To follow this continuing class actions series, subscribe to Ashurst Legal Outlook on Apple Podcasts, Spotify or wherever you get your podcasts.

The information provided is not intended to be a comprehensive review of all developments in the law and practice, or to cover all aspects of those referred to. Listeners should take legal advice before applying it to specific issues or transactions..



Welcome to this episode of our litigation Trending Spotlight on class action podcast miniseries. My name is Tim West and I'm a partner in Ashurst London dispute resolution practice. In this episode, we are looking at the issue of public relations in class actions.

I'm joined by Jon Gale, who's a partner also in Ashurst London dispute resolution team. And Jon and I are delighted to welcome Simon Pugh from Portland Communications. Simon is a crisis communications expert and has worked with many international clients who face significant threats to their reputation. He's worked on an array of high profile issues, but most relevantly to today's discussion on group litigation and both claimant and defendant's side in collective proceedings in the CAT. Welcome, Simon.

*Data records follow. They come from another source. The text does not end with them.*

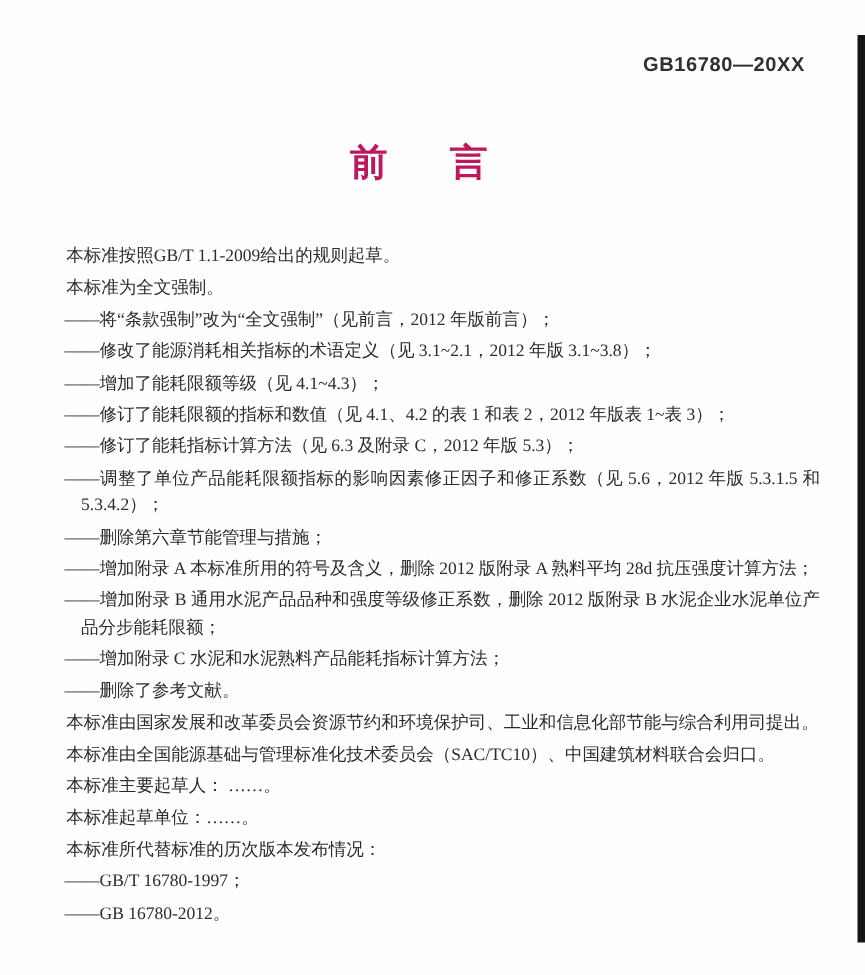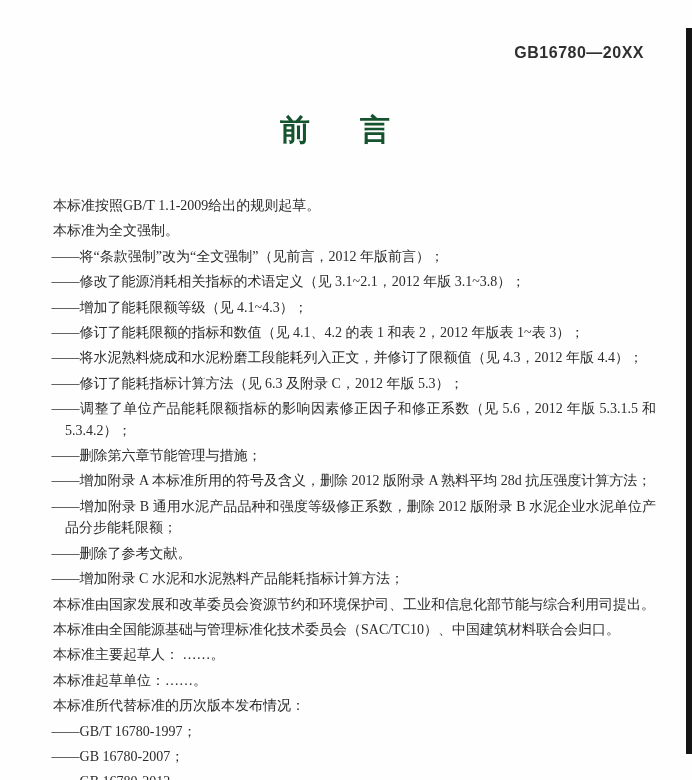"前 言" .doc-title { color: #14532d -> #be185d }
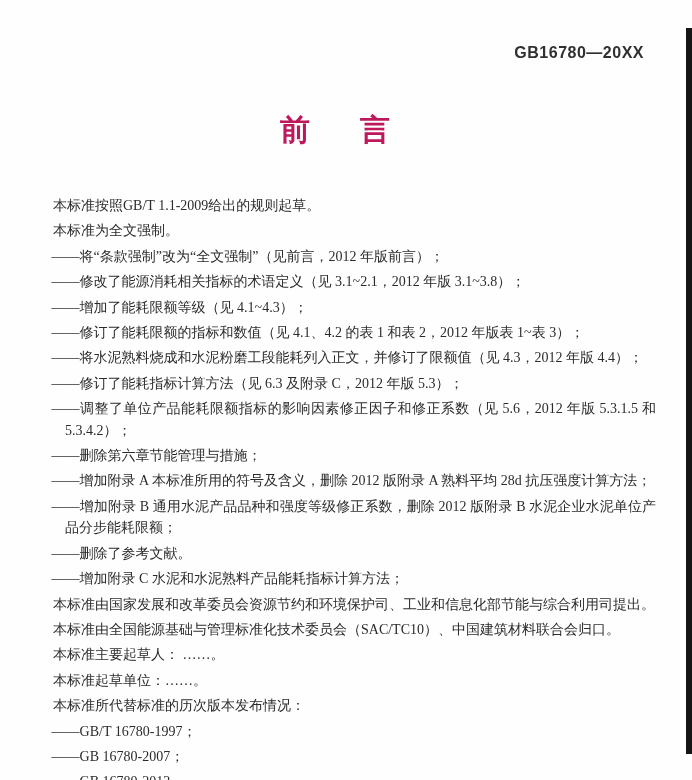"——将水泥熟料烧成和水泥粉磨工段能耗列入正文，并修订了限额值（见" p.dash { html: <p>——将水泥熟料烧成和水泥粉磨工段能耗列入正文，并修订了限额值（见 4.3，2012 年版 4.4）；</p> -> none }
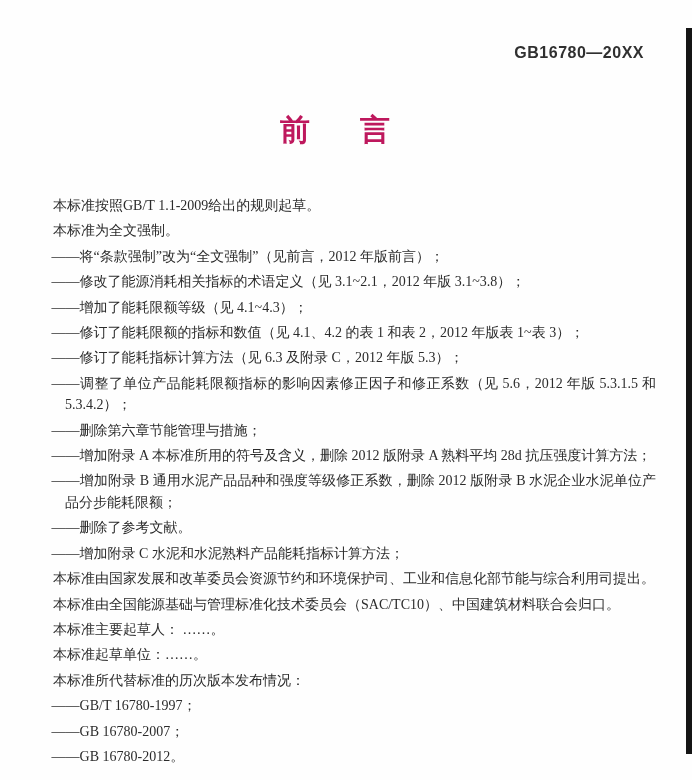"——删除了参考文献。" p.dash { order: before "——增加附录 C 水泥和水泥熟料产品能耗指标计算方法；" -> after "——增加附录 C 水泥和水泥熟料产品能耗指标计算方法；" }
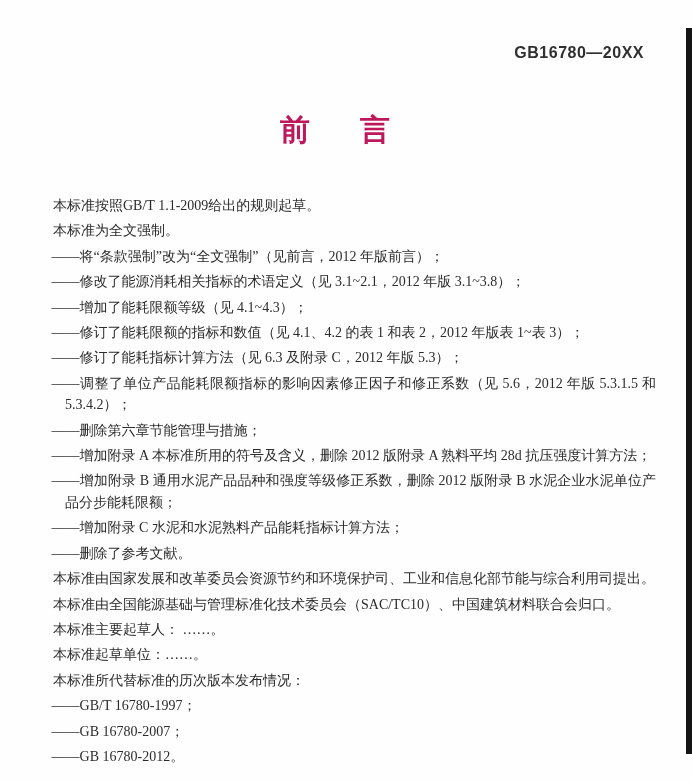"——GB 16780-2007；" p.dash { html: <p>——GB 16780-2007；</p> -> none }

Thank you for having me on.


Simon, I thought I might kick off by framing our discussion in terms of why, when we're doing a podcast miniseries about class actions, it's important that we consider PR as part of that. From a solicitor's perspective, we're increasingly asked to solve the whole problem and obviously our legal strategy is a very important part of that, but it is just one plank of a broader strategy to get to a particular desired legal outcome for our clients. And in a class and group action context, do you want to briefly explain to our listeners how communications can contribute to that broader solution?


Yes, absolutely. So I think through the work that we do when we're talking to lawyers on a daily basis, I think we absolutely recognise that point that you made about being asked to look at the whole problem. I think 90% of the problem is a legal one, but there is this 10% that comes down to comms and reputation. Particularly in a class action setting, whether you're the claimant or the defendant, the perception that the class have of you is vital. Therefore, that is a comms and reputation problem.

I think if you are the defendant in a class action, you have a preexisting link with the class and with the claimants. In a lot of instances we think of that as being large amounts of customers in a large mass consumer claim, but actually there are also other examples where it can be shareholders or investors or even actually large groups of employees who get together to sue their employer. And therefore the way in which you communicate both in and outside of the courtroom is hugely significant, because what separates a group or a class action from, I suppose a kind of classic commercial litigation where two parties will have fallen out, that will probably be irreconcilable, they might not think of themselves as ever working again. Actually in a class action for all of the kind of reasons I just listed, you will want to ensure that your reputation is maintained against that or maintained with that group of people in the class.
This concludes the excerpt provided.